*TASK STATEMENT*: Output only this range of the data below: the line that contains "Another graduate student" through the final line, both ends included, each retyped exactly.

*DATA PROVIDED*:

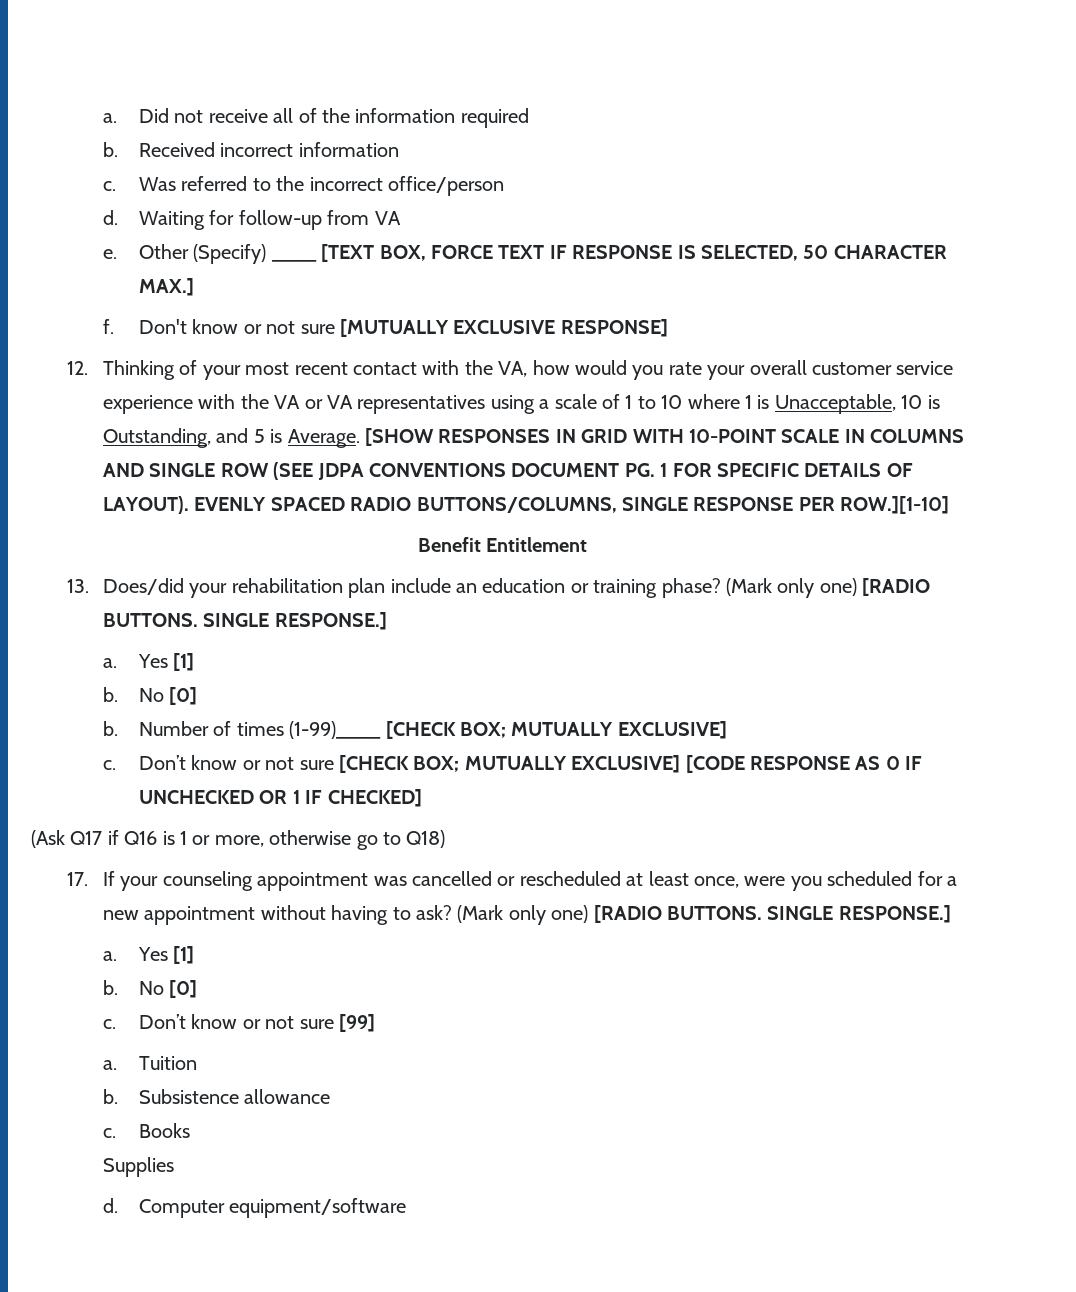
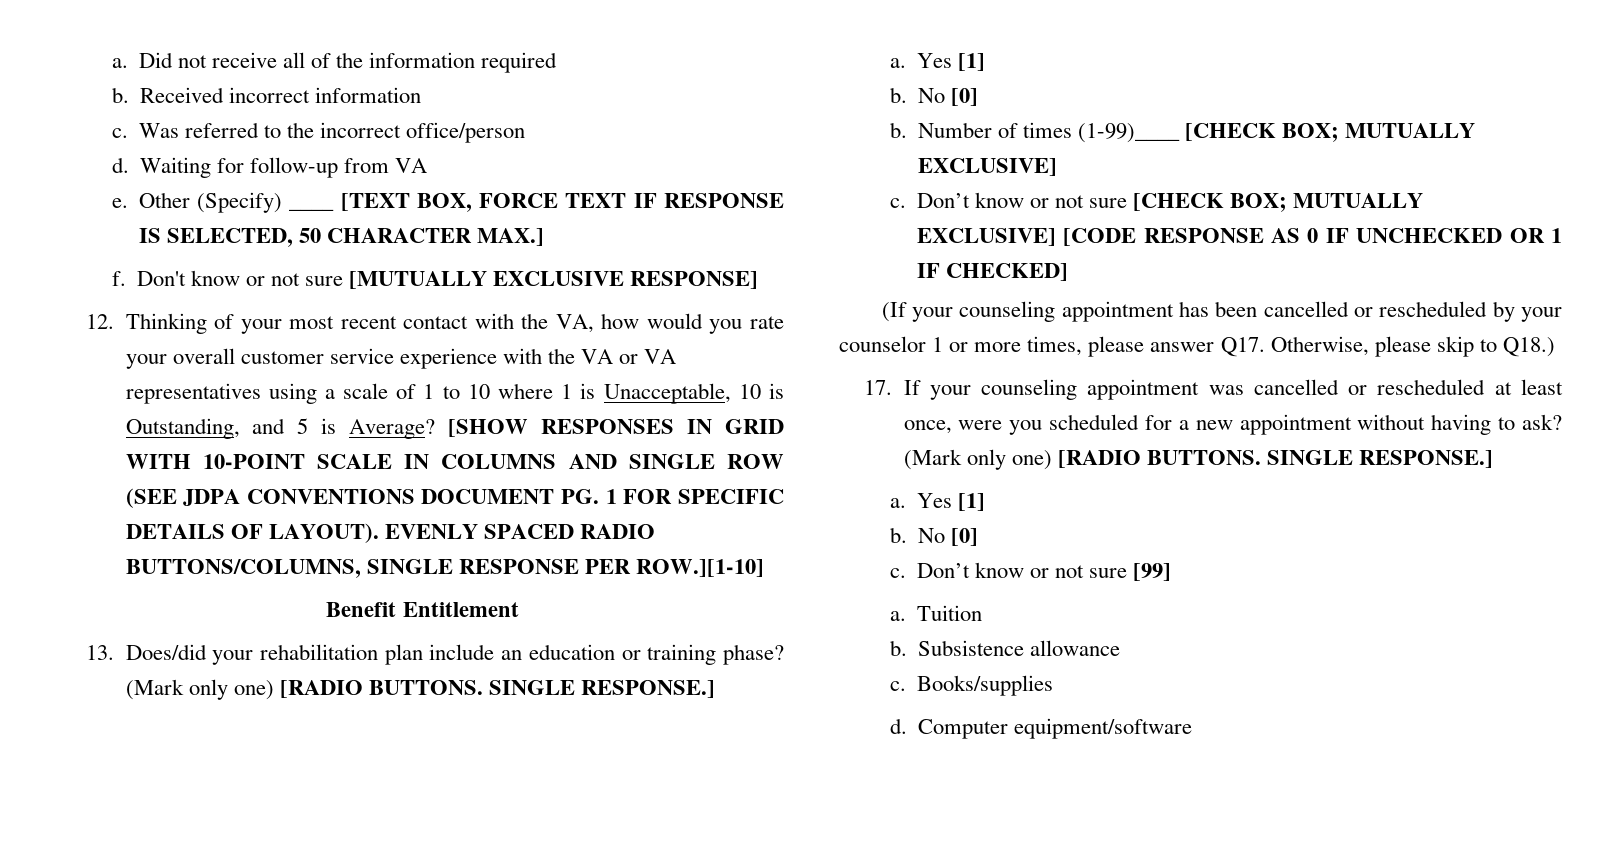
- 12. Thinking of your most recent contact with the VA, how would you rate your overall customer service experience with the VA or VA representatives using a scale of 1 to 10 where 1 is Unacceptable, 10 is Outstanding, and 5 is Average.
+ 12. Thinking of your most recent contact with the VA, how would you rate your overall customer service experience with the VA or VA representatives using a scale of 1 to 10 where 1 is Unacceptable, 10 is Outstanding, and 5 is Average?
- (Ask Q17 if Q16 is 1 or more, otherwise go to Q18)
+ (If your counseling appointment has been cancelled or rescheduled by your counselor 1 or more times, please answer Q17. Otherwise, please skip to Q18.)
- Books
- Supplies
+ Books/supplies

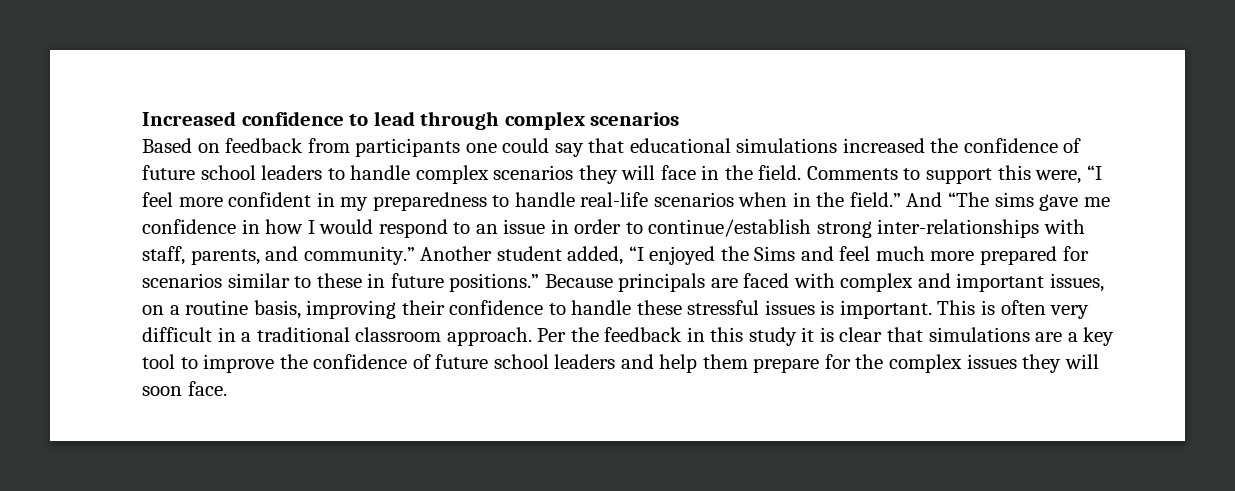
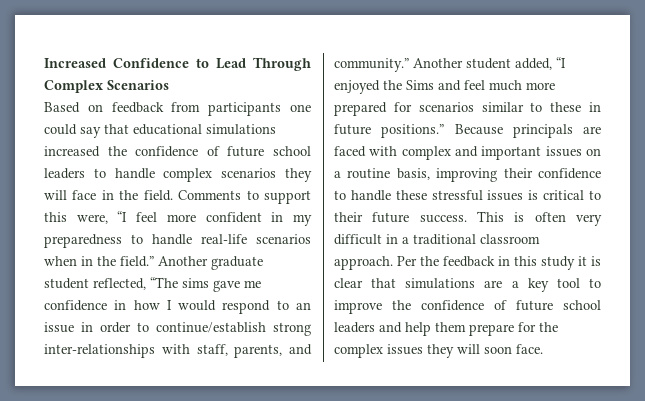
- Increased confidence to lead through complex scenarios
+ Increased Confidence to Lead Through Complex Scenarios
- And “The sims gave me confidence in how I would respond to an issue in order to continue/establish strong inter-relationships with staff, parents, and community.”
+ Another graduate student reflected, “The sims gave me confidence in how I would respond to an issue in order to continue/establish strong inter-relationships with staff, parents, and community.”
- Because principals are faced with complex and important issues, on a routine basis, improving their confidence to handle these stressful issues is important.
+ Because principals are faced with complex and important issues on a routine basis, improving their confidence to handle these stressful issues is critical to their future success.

*RESPONSE TO THIS TASK*:
+ Another graduate student reflected, “The sims gave me confidence in how I would respond to an issue in order to continue/establish strong inter-relationships with staff, parents, and community.”
- Because principals are faced with complex and important issues, on a routine basis, improving their confidence to handle these stressful issues is important.
+ Because principals are faced with complex and important issues on a routine basis, improving their confidence to handle these stressful issues is critical to their future success.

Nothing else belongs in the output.